Stromal cells – known to provide structure to one’s organs – found in bladder cancer may explain why some patients do not respond to Opdivo (nivolumab) treatment.
BY Kristie L. Kahl
The presence of a type of cell – known to provide structure to one’s organs – found in bladder cancer may explain why some patients do not respond to PD-1 and PD-L1 immune checkpoint inhibitors, according to a study published in Nature Communications
These checkpoint inhibitors are designed to enable the immune system to attack tumors; however, stromal cells – which are a subset of connective tissue cells often found in the tumor environment – may be preventing immune cells known as T-cells from seeking out and destroying the invading cancer.
In particular, Matthew D. Galsky, M.D., and colleagues used a cohort of patients with metastatic bladder cancer treated with Opdivo (nivolumab) and found that:
- The expression of a set of genes that are typically linked to more aggressive bladder cancers was actually more commonly linked to stromal cells rather than the cancer cells themselves.
- Tumors with increased expression of these genes, known as epithelial mesenchymal transition genes, did not respond well to immune checkpoint inhibitors.
- In these tumors, T cells were more likely to be separated from cancer cells by the stromal cells, which may mean stromal cells are hindering the ability of the immune cells to reach and eradicate the cancer cells.
spoke with Galsky – who is a professor of medicine, hematology and medical oncology at Mount Sinai Hospital in New York City – about what these findings mean and what patients with bladder cancer should know moving forward.
CURE: How have immune checkpoint inhibitors changed the treatment landscape for bladder cancer?
For a time period of approximately 30 years, there were no new drugs approved by the Food and Drug Administration (FDA) for the treatment of advanced bladder cancer and conventional chemotherapy was the only available treatment.

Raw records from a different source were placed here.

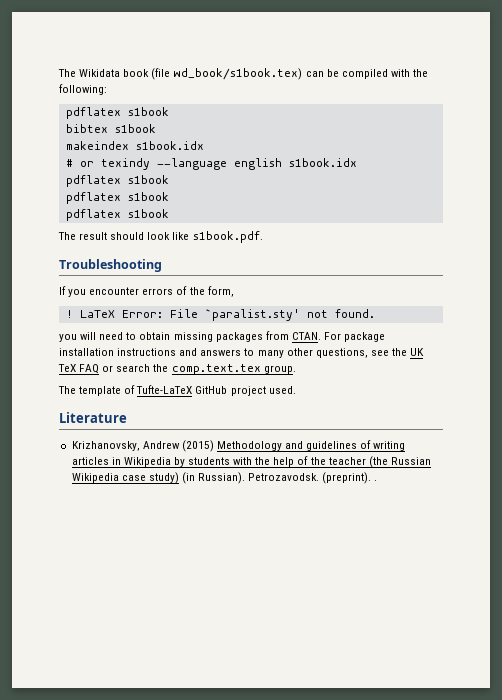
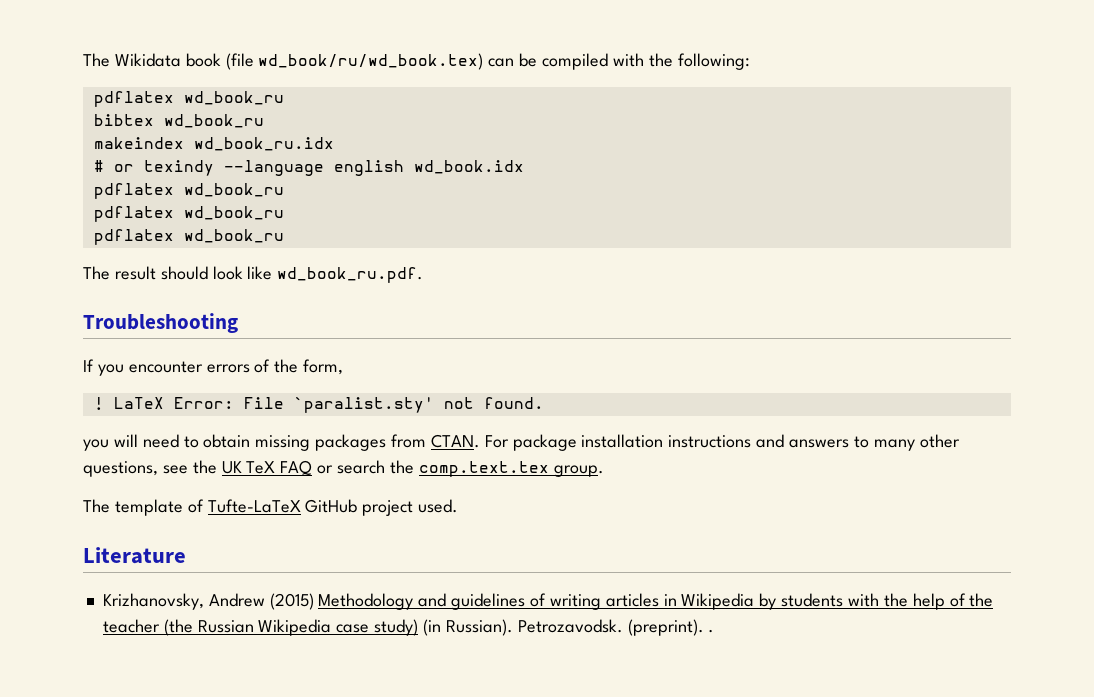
- The Wikidata book (file wd_book/s1book.tex) can be compiled with the following:
- pdflatex s1book
+ The Wikidata book (file wd_book/ru/wd_book.tex) can be compiled with the following:
+ pdflatex wd_book_ru
- bibtex s1book
+ bibtex wd_book_ru
- makeindex s1book.idx
+ makeindex wd_book_ru.idx
- # or texindy --language english s1book.idx
- pdflatex s1book
- pdflatex s1book
- pdflatex s1book
+ # or texindy --language english wd_book.idx
+ pdflatex wd_book_ru
+ pdflatex wd_book_ru
+ pdflatex wd_book_ru
- The result should look like s1book.pdf.
+ The result should look like wd_book_ru.pdf.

Since 2015, there have been five PD-1/PD-L1 inhibitors approved for the treatment of advanced bladder cancer. These treatments have dramatically changed the outlook for a subset of patients by resulting in very prolonged control of cancer. Many of us in the field are searching for ways to extend this benefit to a large proportion of patients by seeking to understand why these treatments don’t work in some patients and do work in others.
In simple terms, can you explain what stromal cells are, and why they may be preventing T cells from attacking cancer?

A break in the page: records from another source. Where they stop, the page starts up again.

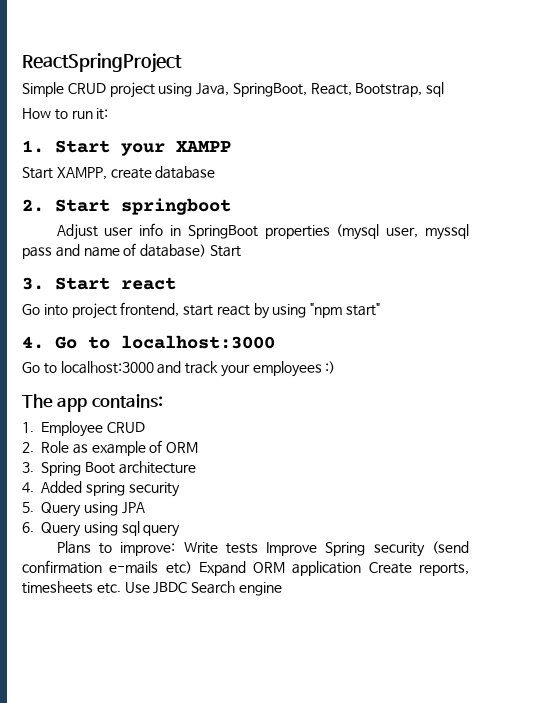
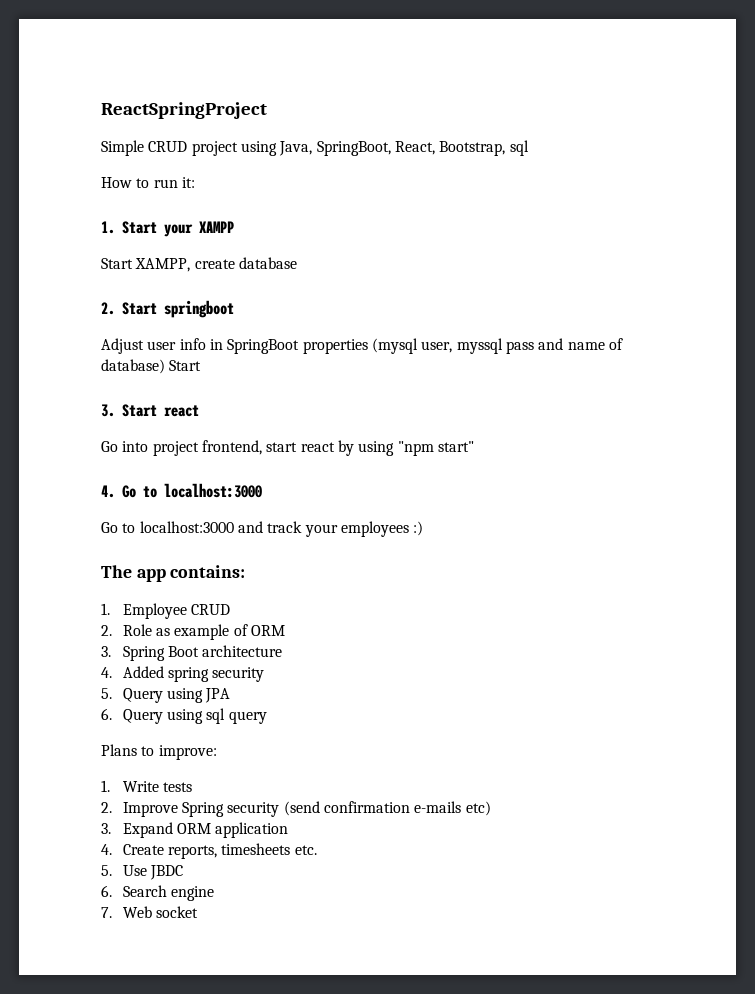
- Plans to improve: Write tests Improve Spring security (send confirmation e-mails etc) Expand ORM application Create reports, timesheets etc. Use JBDC Search engine
+ Plans to improve:
+ 1. Write tests
+ 2. Improve Spring security (send confirmation e-mails etc)
+ 3. Expand ORM application
+ 4. Create reports, timesheets etc.
+ 5. Use JBDC
+ 6. Search engine
+ 7. Web socket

Stromal cells are supporting cells for organs – the scaffold or cement, if you will, that helps to provide structure to an organ. Unlike scaffold or cement though, stromal cells are not passive players. In fact, they can be "activated" by neighboring cancer cells and start to behave badly, contributing to the growth and progression of cancer.
How were these cells related to PD-1 and PD-L1 inhibitor treatment outcomes?

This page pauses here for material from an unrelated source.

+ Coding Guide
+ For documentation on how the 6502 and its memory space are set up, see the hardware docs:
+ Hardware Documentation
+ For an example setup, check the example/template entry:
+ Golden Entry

We were interested in trying to determine the source of a set of genes that was associated with a poor prognosis in bladder cancer. Using a variety of techniques, we traced the source of expression of these genes to stromal cells much more so than the cancer cells themselves. We then showed that in bladder cancer specimens that are infiltrated with immune cells (that is, the body has developed an immune response against the cancer), increased expression of these genes that were emanating largely from stromal cells was associated with a much lower likelihood of benefit from immune checkpoint blockade.
We think that the stromal cells are either serving as a physical barrier (actually preventing the immune cells from reaching the cancer cells), a hypothesis which is supported by some work done by one of my colleagues using lung cancer models, or that the stromal cells are releasing substances that "stun" the immune cells and don’t allow them to function properly. Both of these mechanisms might actually be in play.
What does this mean for the bladder cancer treatment landscape?
We need to do two things to advance this work to have clinical impact. We need to be able to develop a test for tumor specimens to define which tumors are likely to have this particular mechanism of resistance to immune checkpoint blockade. We also need to better define why the stromal cells are impairing the activity of the immune cells, so we can develop combination treatments to overcome this resistance. We have ongoing projects focused on both of these areas.